Redução da jornada de trabalho no Uruguai: sinais do Executivo que as empresas precisam saber

Redução da jornada de trabalho no Uruguai: sinais do Executivo que as empresas precisam saber

A redução da jornada de trabalho está no centro do debate na América Latina e o Uruguai não é exceção. Como isso impactará na produtividade? Qual papel os Conselhos de Salários estão desempenhando? E quais são os sinais que o novo governo está enviando sobre esse tema que preocupa tanto os empresários quanto os trabalhadores?

Redução da jornada de trabalho no Uruguai: sinais do Executivo que as empresas precisam saber

Uma tendência regional que ganha força

 

Nos últimos anos, países como Chile, México, Colômbia e Equador aprovaram ou debateram leis para diminuir as horas semanais de trabalho.

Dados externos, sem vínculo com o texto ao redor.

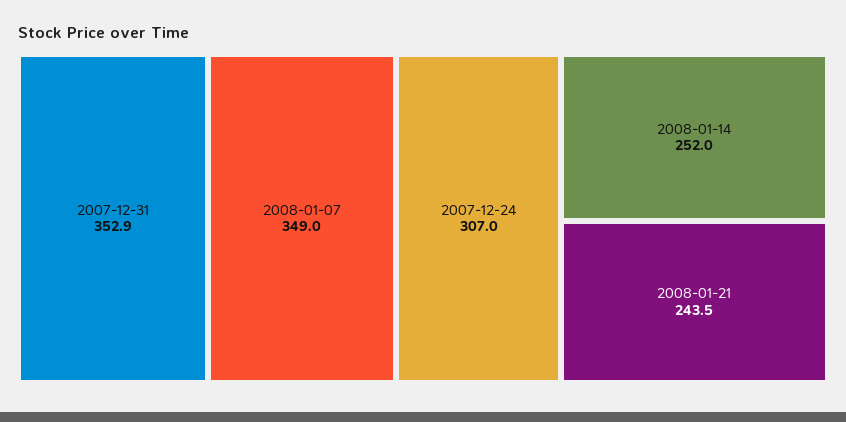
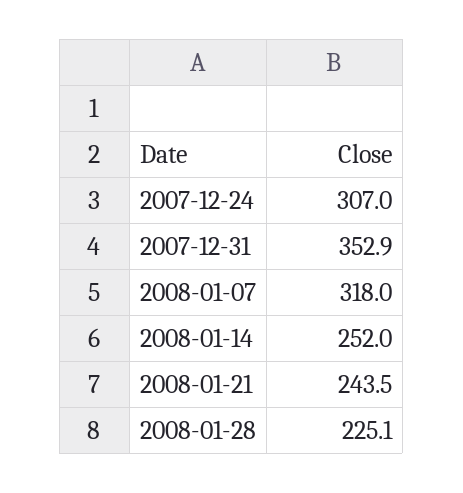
2008-01-07: 349 -> 318
2008-01-28: none -> 225.1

A tendência responde a mudanças globais na organização do emprego, ao avanço tecnológico e às demandas sindicais que buscam melhorar o equilíbrio entre vida pessoal e profissional.

 

Entre os benefícios apontados, destacam-se melhorias na qualidade de vida e avanços na equidade de gênero, permitindo que mulheres e homens equilibrem mais sua vida familiar com a profissional. Mas os riscos não são menores: a produtividade e a conciliação com os salários são o calcanhar de Aquiles dessa discussão, especialmente em setores industriais e em atividades com processos que não podem ser simplificados sem comprometer a qualidade.

 

 

O debate no Uruguai: novas autoridades, nova agenda

 

Com a mudança de governo em março de 2025 e a chegada de novas autoridades no Ministério do Trabalho e Seguridade Social (MTSS), o tema ganha força na agenda pública. Coincide também com o início da 11ª Rodada de Conselhos de Salários, onde a redução da jornada está entre as reivindicações sindicais, seguindo a linha marcada pelo PIT-CNT.

 

Nesse contexto, a Diretora Nacional do Trabalho - Marcela Barrios explicou recentemente em um evento empresarial a posição do Poder Executivo: o tema está em análise dentro de uma comissão no âmbito do Conselho Superior Tripartite (órgão de coordenação e governança que, entre suas funções, tem a de estudar e adotar iniciativas em temas que considere pertinentes para o desenvolvimento das relações trabalhistas), integrada por delegados do Poder Executivo, delegados das organizações mais representativas de empregadores e delegados das organizações mais representativas de trabalhadores.

 

Este espaço conta com equipes técnicas que estão analisando o impacto potencial sobre a produtividade, buscando um modelo que se adapte à realidade uruguaia, ao seu sistema de relações trabalhistas e aos mecanismos de negociação coletiva. Não existe um projeto de lei imediato: o objetivo é consolidar insumos técnicos como primeiro passo.

 

Quanto às formas de avançar, Barrios identificou duas alternativas principais:

 

1. Projeto de lei consensual entre empregadores e trabalhadores, que o MTSS poderia encaminhar ao Parlamento.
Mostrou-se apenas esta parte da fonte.